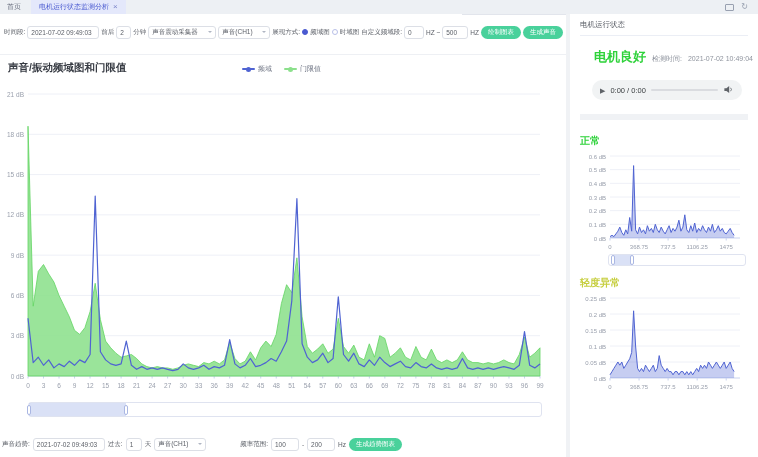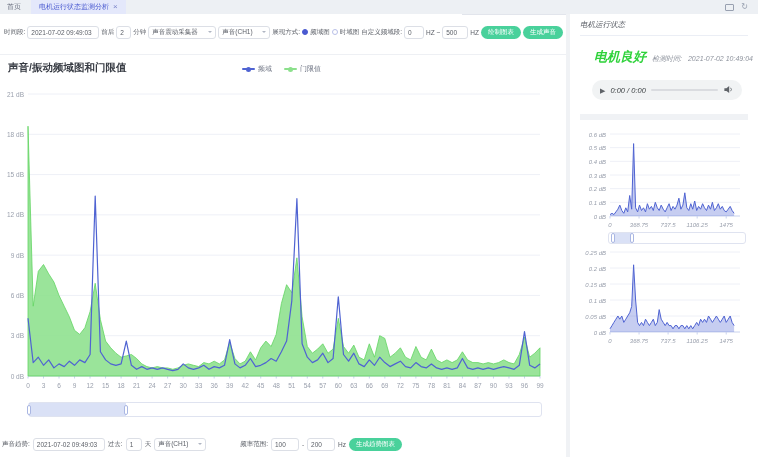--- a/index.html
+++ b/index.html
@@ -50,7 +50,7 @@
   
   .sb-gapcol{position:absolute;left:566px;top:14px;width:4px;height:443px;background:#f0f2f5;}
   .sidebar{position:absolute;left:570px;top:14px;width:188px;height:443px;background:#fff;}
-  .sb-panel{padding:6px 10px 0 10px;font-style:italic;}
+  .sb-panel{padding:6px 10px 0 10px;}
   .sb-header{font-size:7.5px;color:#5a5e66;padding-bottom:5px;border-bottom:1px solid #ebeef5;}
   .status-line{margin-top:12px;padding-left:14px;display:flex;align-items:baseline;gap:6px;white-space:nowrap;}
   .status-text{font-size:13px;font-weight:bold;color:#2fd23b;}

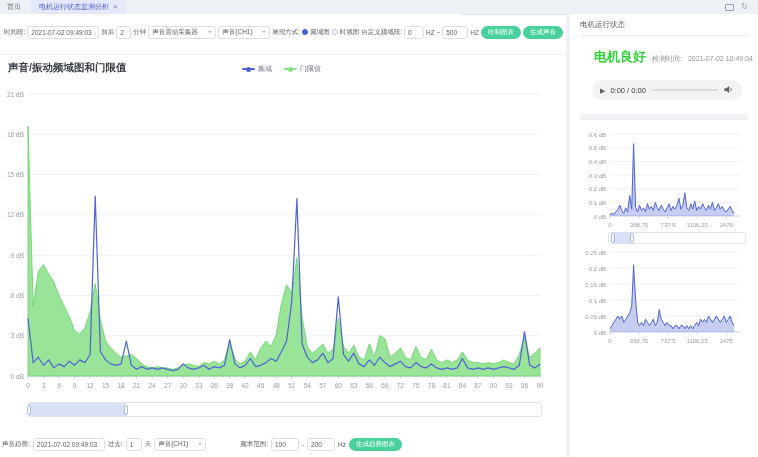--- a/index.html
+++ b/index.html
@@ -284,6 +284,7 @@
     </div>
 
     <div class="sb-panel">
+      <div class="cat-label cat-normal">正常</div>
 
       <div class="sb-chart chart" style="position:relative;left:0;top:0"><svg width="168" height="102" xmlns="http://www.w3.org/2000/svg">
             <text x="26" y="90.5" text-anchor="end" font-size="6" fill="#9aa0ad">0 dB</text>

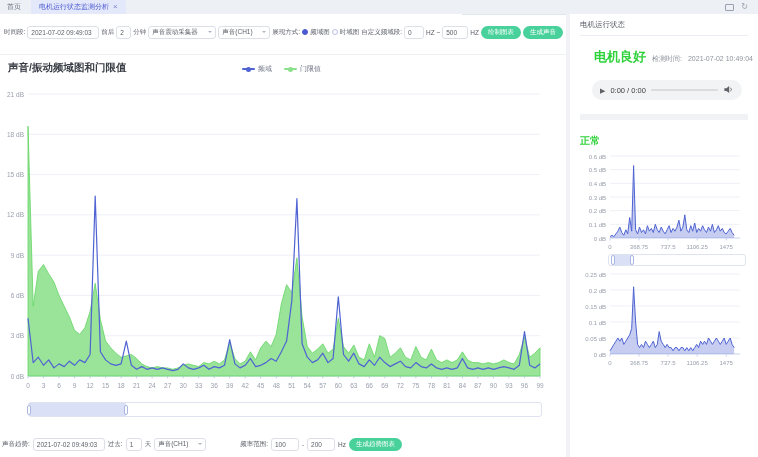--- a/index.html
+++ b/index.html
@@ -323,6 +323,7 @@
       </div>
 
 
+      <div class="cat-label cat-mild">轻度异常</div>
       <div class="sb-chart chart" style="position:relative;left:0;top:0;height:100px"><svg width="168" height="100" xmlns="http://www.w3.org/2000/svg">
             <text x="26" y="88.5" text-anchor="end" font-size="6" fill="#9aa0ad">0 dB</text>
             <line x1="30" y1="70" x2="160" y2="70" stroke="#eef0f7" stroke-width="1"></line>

• _Task prompt_
The lines to return are those in the entries above that include "absolute".

• _Answer below_
   .sb-gapcol{position:absolute;left:566px;top:14px;width:4px;height:443px;background:#f0f2f5;}
   .sidebar{position:absolute;left:570px;top:14px;width:188px;height:443px;background:#fff;}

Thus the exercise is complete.